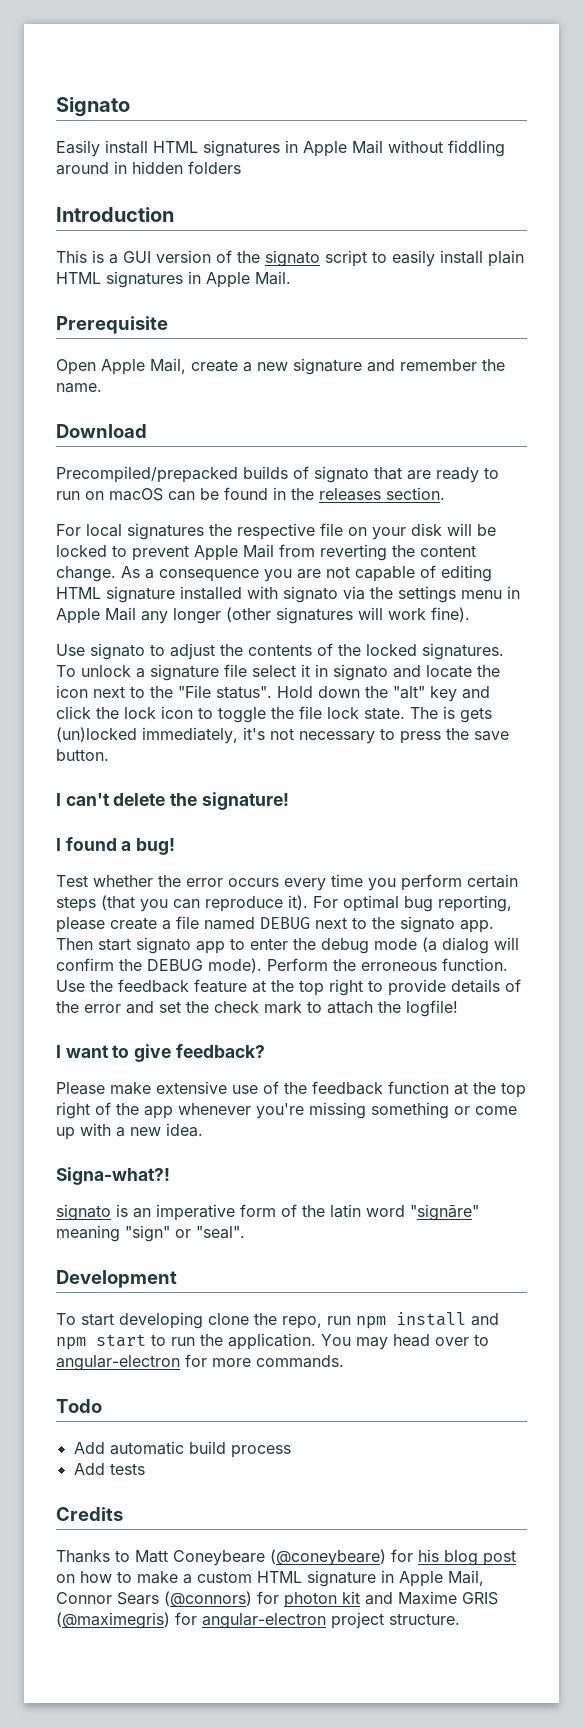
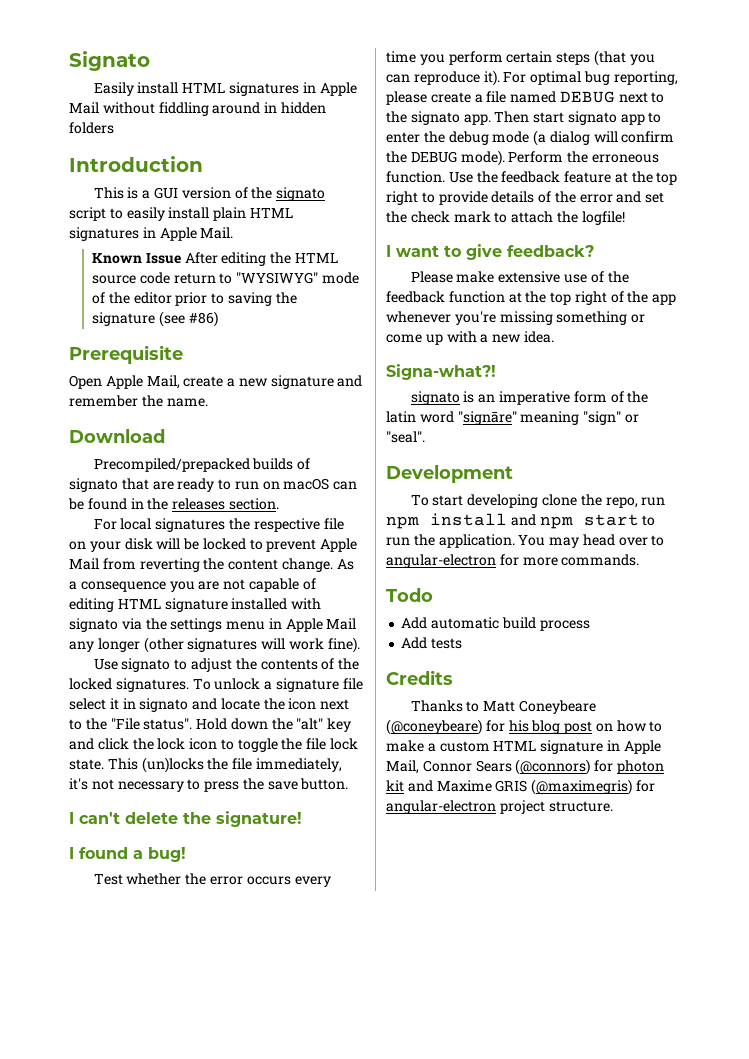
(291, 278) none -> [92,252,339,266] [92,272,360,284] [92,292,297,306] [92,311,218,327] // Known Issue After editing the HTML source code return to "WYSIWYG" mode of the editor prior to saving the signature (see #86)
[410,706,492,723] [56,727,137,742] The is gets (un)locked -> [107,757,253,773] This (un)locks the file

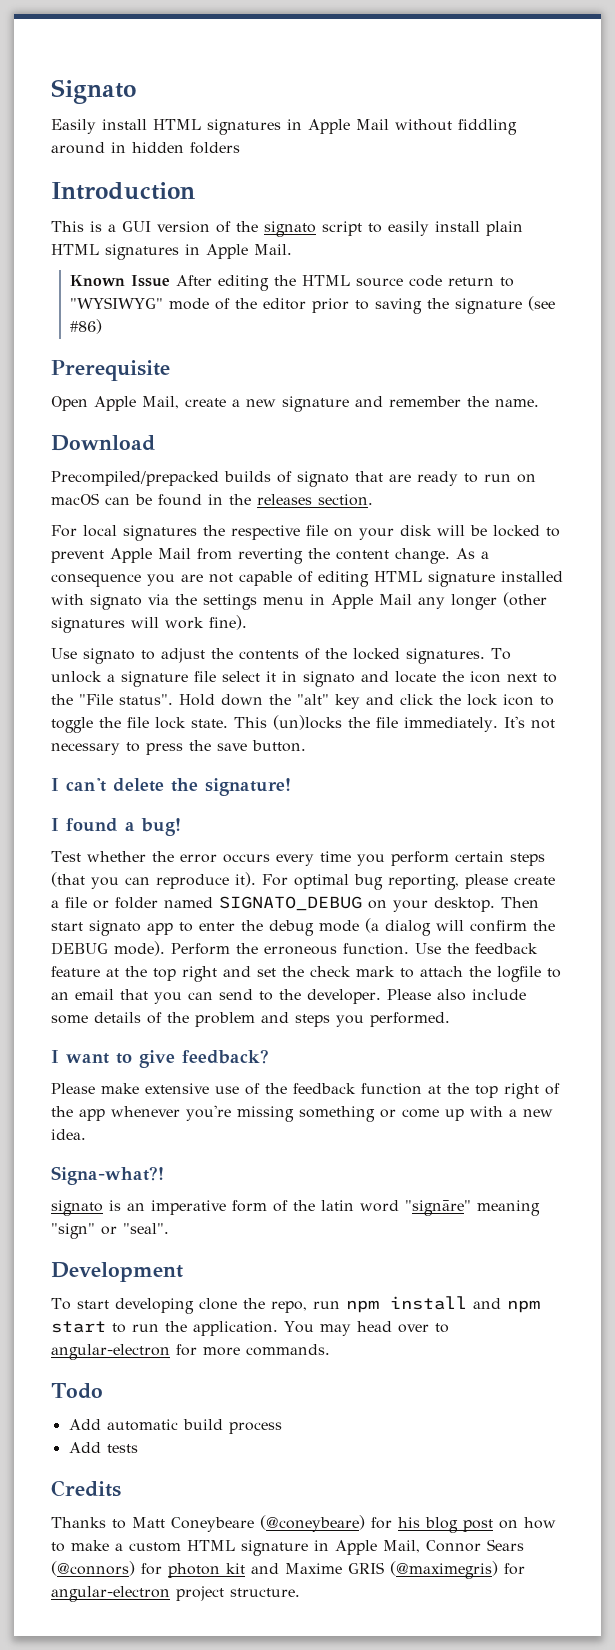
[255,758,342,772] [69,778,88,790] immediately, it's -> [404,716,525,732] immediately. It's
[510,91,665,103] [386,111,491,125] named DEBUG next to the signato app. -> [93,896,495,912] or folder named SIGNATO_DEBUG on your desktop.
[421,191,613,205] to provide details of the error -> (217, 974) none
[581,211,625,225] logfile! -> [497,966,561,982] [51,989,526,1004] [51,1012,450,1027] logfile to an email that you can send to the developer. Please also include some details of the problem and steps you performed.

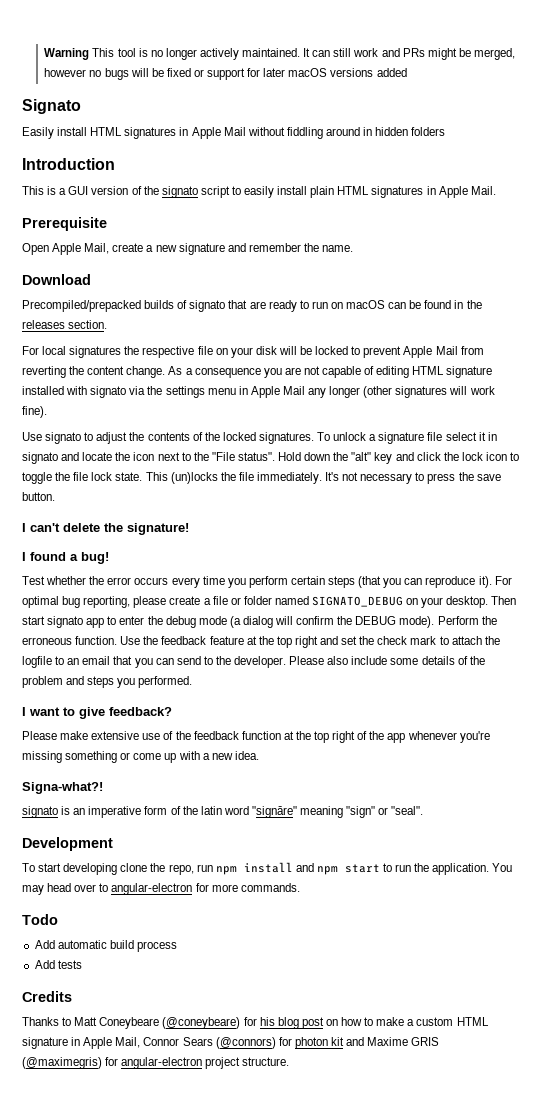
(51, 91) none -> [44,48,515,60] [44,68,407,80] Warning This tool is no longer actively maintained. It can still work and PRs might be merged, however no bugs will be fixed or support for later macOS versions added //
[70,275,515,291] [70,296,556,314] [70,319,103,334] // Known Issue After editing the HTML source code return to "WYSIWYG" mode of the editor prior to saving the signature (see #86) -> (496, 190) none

----

## EXERCISE AIM:
Copy each line in the listing where "HTML" appears.

## REPLY TO THE TASK:
(291, 278) none -> [92,252,339,266] [92,272,360,284] [92,292,297,306] [92,311,218,327] // Known Issue After editing the HTML source code return to "WYSIWYG" mode of the editor prior to saving the signature (see #86)
[70,275,515,291] [70,296,556,314] [70,319,103,334] // Known Issue After editing the HTML source code return to "WYSIWYG" mode of the editor prior to saving the signature (see #86) -> (496, 190) none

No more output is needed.